For a hospital to earn Joint Commission accreditation, rooms only have to look clean, not be clean. The consensus group did not recommend reversing that dangerous policy, even though infections are caused by invisible bacteria.

"MRSA is endemic in virtually all U.S. healthcare facilities," warns a June 2007 study. Yet the consensus group failed to call upon hospitals to screen incoming patients for the MRSA germ. A few patients unknowingly carry the germ on their body and shed it in tiny particles on virtually every surface. Screening is a noninvasive skin or nasal swab.
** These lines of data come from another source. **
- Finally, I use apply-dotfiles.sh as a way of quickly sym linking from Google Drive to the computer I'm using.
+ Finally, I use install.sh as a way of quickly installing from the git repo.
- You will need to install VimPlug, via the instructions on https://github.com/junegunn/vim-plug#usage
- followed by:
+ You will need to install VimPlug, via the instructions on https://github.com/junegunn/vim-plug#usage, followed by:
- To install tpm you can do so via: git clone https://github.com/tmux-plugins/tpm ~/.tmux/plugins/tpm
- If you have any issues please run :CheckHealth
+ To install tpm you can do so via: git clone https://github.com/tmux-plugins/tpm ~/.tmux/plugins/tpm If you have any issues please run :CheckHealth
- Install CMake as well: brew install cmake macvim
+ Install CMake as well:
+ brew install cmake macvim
Once MRSA positive patients are identified, hospitals can take precautions to prevent the germ from spreading to other patients.

Screening enabled several European countries to nearly eradicate MRSA infections. Numerous studies show that it works in the U.S. too, though less than a quarter of American hospitals screen. New Jersey and Pennsylvania require hospitals to screen all patients. The consensus group sets a lower standard, saying hospitals should screen only if MRSA infections exceed "institutional goals," a vague phrase meaning whatever number of infections a hospital is willing to accept.
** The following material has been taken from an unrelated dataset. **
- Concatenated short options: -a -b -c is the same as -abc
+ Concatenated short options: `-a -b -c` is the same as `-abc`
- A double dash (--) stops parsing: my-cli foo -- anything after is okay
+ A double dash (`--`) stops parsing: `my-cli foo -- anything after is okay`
Shockingly, the consensus group shies away from technologies that compensate for human error. To deliver medication to very ill patients, a tube called a catheter is inserted directly into a vein. The risk is that a lapse in sterile procedure, such as a doctor's dirty hands, will permit bacteria to invade the tube, causing a central line blood stream infection. These are fatal at least 12% of the time. Anti-microbial catheters have built-in germ killers. They are like airbags or anti-lock brakes, back up devices. The antimicrobial catheter costs $35 more than an untreated catheter, but it can stay in for many days. For about the same price per day as TV rental in a hospital, the high-tech catheter can reduce infection risk to near zero. It's a no brainer. But the consensus group recommends using it only after sterile procedures fail and infected patients exceed "institutional goals."

As timid as the consensus recommendations are, the Joint Commission promises only to study them and adopt some as conditions of accreditation beginning in 2010. Therefore, don't assume that accreditation means your hospital is clean or taking the steps needed to protect you from infection.

Clearly outside pressure is needed to force hospitals to clean up. On October 1, Medicare stopped reimbursing hospitals to treat many types of infections, including central line blood stream infections, and barred hospitals from billing patients for what Medicare won't pay. Hospitals will have to take a loss. Wisely, Medicare didn't leave it up to hospitals to decide how many infections are acceptable. Medicare calls them "never events," because even one can kill you.

The consensus group is correct about one thing. We have the scientific knowledge to prevent infections. What is lacking is the will. Sadly, the announcement last week won't change that.

Betsy McCaughey is Chairman of the Committee to Reduce Infection Deaths, adjunct senior fellow at the Hudson Institute, and a former Lt. Governor of New York State.